Service Access
Redesigning City services for accessibility
Case Study
Summary
Every day, the City of Austin provides services that impact residents' quality of life. The City's technology department, Community and Technology Management (or CTM), is partnering with other departments to make services easier to access and use for the Austin community by putting them online and redesigning how they work. Our goal is to use accessibility in prioritizing what services to digitize or redesign.
My role: user research, workshop and co-design facilitation
Deliverables: research synthesis, usability testing synthesis, co-design synthesis
Challenge
We know that the design and provision of public services can often introduce unintended barriers for the public because getting diverse input from residents can be difficult, especially when accessibility means different things to different people, in different situations. While city services may be fairly standardized and uniform, the experiences of accessing services are as diverse as Austin residents. The complexity of residents’ lives are often at odds with the rigidity of services. In order to bridge this discrepancy, it is necessary to identify where and why these contradictions become barriers to access.
Solution
Through an inclusive, co-design process with the public and with City staff, our team developed an accessibility framework and a cross-City survey of government services that fed into an inventory which measured the level of impact and complexity of many City services. Using this inventory, we were able to assess services for accessibility, prioritizing these for service design engagements. Additionally, we created a physical installation, prompting visitors to reimagine the City’s website and catalog of digital forms and services.
Process
Inventory and Assessment
Our team conducted secondary research on five main dimensions of accessibility: physical access, financial access, mobility access, digital access, and content access. From this background research, an inventory of City services, and ideation of potential barriers, we created a framework for assessing the level of accessibility of services from a resident perspective.
Framework Testing with City Stakeholders
We held a kick-off workshop with City stakeholders to:
- Inform them about our work, why we are doing it, and how they can participate
- Get their input on how we will inventory and assess City services for accessibility – including their perspectives on the challenges and opportunities to make City services more accessible
We facilitated empathy mapping activities and challenged city employees to use our framework to identify barriers to accessing government services and provide feedback on our work.
Co-Designing with Residents
Accessibility, though, is a broad term. It encompasses the many facets of a person's experience from language to financial status to mobility and so on. Recognizing that barriers in services are as diverse as our residents, we wanted to host a co-design workshop to let residents define what "accessibility" means for the city.
Our workshop goals:
- Identify accessibility considerations and barriers that people encounter in services
- Match needs and barriers to service journeys
To make the workshop as accessible as possible, we specifically designed inclusive activities, chose an inclusive space and location, and provided translation and sign language interpreters.
What We Learned
Several themes emerged early on in our outreach like mobility, digital and sensory access. Other issues like time and equity emerged as we talked to people about their experiences during co-design and co-synthesis.

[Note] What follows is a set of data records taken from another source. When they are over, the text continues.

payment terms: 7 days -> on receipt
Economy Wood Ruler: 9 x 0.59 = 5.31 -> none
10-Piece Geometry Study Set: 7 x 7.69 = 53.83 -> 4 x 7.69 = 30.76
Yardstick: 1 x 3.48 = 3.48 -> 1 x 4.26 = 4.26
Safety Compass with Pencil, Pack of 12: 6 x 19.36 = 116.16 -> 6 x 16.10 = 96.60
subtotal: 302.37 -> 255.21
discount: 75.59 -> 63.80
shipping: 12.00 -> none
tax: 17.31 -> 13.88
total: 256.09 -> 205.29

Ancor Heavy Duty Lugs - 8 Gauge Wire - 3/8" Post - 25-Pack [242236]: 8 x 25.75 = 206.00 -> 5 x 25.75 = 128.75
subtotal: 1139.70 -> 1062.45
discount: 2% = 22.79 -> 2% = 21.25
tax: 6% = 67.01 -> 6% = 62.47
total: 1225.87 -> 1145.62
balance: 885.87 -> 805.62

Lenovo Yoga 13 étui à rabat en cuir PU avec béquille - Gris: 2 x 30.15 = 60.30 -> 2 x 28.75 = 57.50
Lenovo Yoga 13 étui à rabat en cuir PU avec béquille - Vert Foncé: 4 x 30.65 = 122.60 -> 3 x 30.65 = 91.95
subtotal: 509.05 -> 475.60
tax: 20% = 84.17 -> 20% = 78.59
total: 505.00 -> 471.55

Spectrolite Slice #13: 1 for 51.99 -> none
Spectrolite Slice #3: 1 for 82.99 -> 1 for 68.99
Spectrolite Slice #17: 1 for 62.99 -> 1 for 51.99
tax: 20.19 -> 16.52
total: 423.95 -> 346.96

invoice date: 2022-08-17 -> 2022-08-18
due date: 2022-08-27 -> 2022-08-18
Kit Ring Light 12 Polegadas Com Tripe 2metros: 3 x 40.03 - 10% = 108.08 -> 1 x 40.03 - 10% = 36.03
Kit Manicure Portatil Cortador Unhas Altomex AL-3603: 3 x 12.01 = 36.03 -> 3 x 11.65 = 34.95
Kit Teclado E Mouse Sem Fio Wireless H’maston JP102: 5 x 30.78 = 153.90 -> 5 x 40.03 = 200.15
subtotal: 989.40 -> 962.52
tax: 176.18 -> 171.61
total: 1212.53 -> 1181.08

Some of the main insights gleaned from residents’ and City staff feedback:
- Services have hidden costs and requirements, which create barriers for residents.
- The systems that enable services suffer similar accessibility issues and dependencies.
- Limited options restrict the people who are able to receive a service.
- Services aren’t designed for comfort or safety.
- Staff are stuck in a continuous cycle when trying to provide more accessible services.
Installation
INSTALLATION: RE-IMAGINING THE CITY OF AUSTIN’S WEBSITE AS A PHYSICAL SPACE
For this year’s Digital Inclusion Week, the City’s Office of Design and Delivery put together an exhibit of all the portable document format (PDF) forms hosted on the city’s website, austintexas.gov. The installation, which displayed over 500 PDF forms, was only a fraction of the 6,566 PDF documents that currently exist on the city’s website.
The goal of the installation was to create awareness about the need to digitize services. Besides cutting down on paper, digitization (when done right) makes services more accessible.
“So this is what the internet would look like in real life.”
Conclusion
Feedback is everything and should be at the heart of any service. As a city employee, I’m responsible for designing and continually iterating upon services to make them as accessible and effective as possible. Because we are empowered, we have agency to operate the levers and tools that affect the institutions in which we work.